TASK STATEMENT –
With the pictures removed, retype the lines from the one holding "北京 | 引导基金规模(亿元): 1,226 -> 1,262" through the end of the records, exactly as written.

#### EXTRACTED RECORDS ####

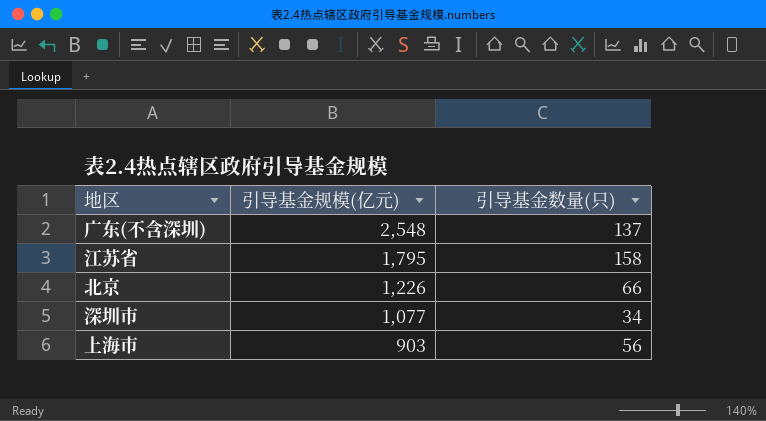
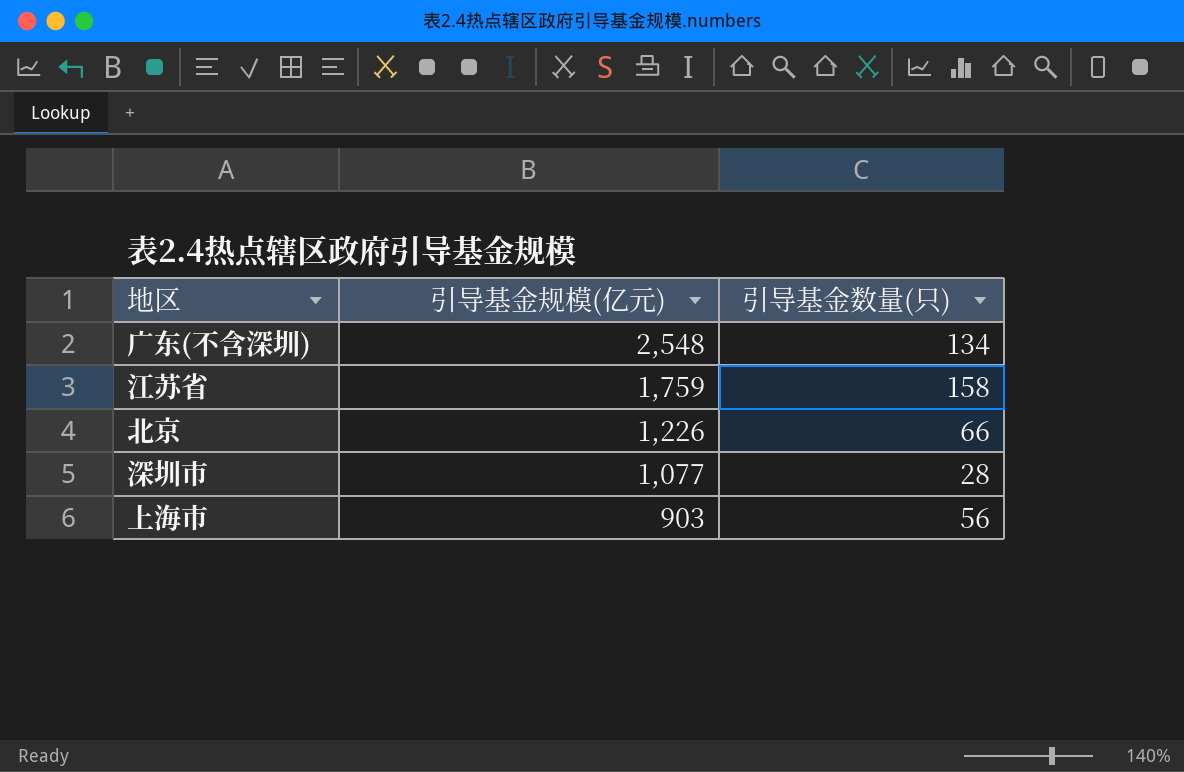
广东(不含深圳) | 引导基金数量(只): 137 -> 134
江苏省 | 引导基金规模(亿元): 1,795 -> 1,759
深圳市 | 引导基金数量(只): 34 -> 28

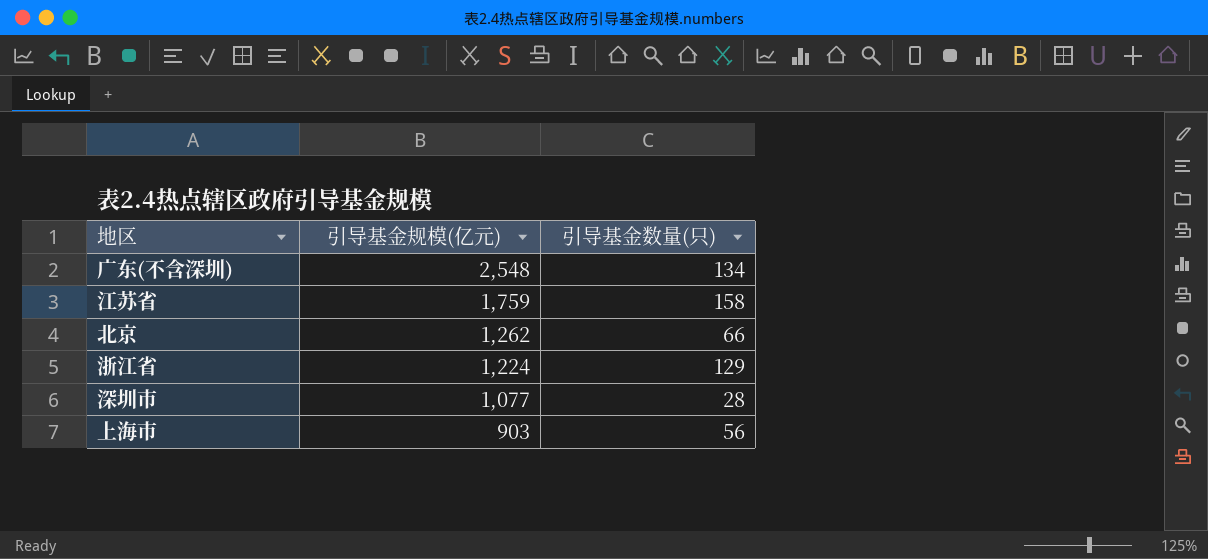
北京 | 引导基金规模(亿元): 1,226 -> 1,262
row 浙江省: none -> 1,224 | 129

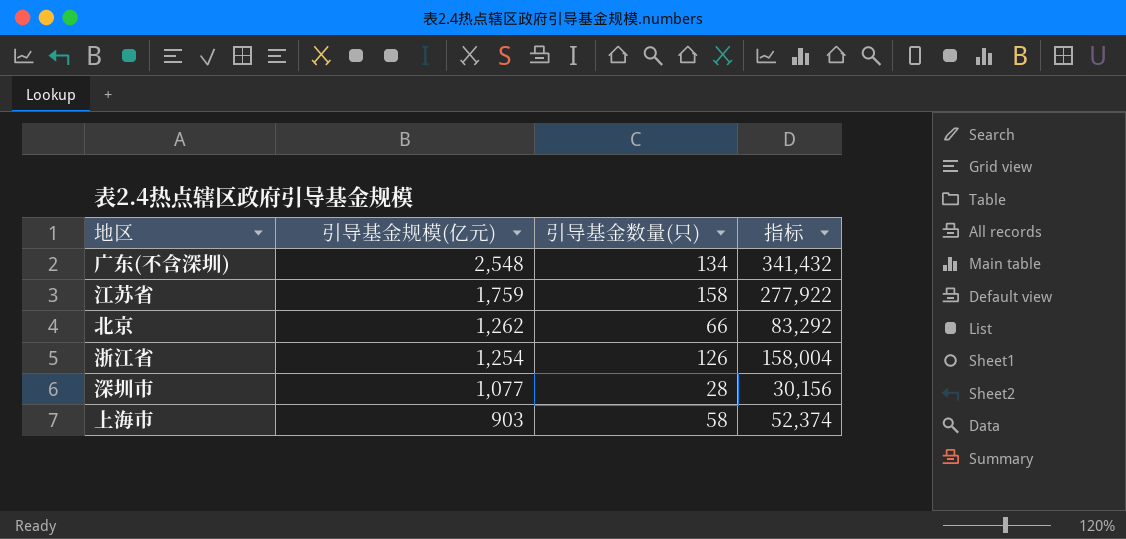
column 指标 | formula: none -> [引导基金规模(亿元)] * [引导基金数量(只)]
浙江省 | 引导基金规模(亿元): 1,224 -> 1,254
浙江省 | 引导基金数量(只): 129 -> 126
上海市 | 引导基金数量(只): 56 -> 58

####

TASK OUTPUT –
北京 | 引导基金规模(亿元): 1,226 -> 1,262
row 浙江省: none -> 1,224 | 129

column 指标 | formula: none -> [引导基金规模(亿元)] * [引导基金数量(只)]
浙江省 | 引导基金规模(亿元): 1,224 -> 1,254
浙江省 | 引导基金数量(只): 129 -> 126
上海市 | 引导基金数量(只): 56 -> 58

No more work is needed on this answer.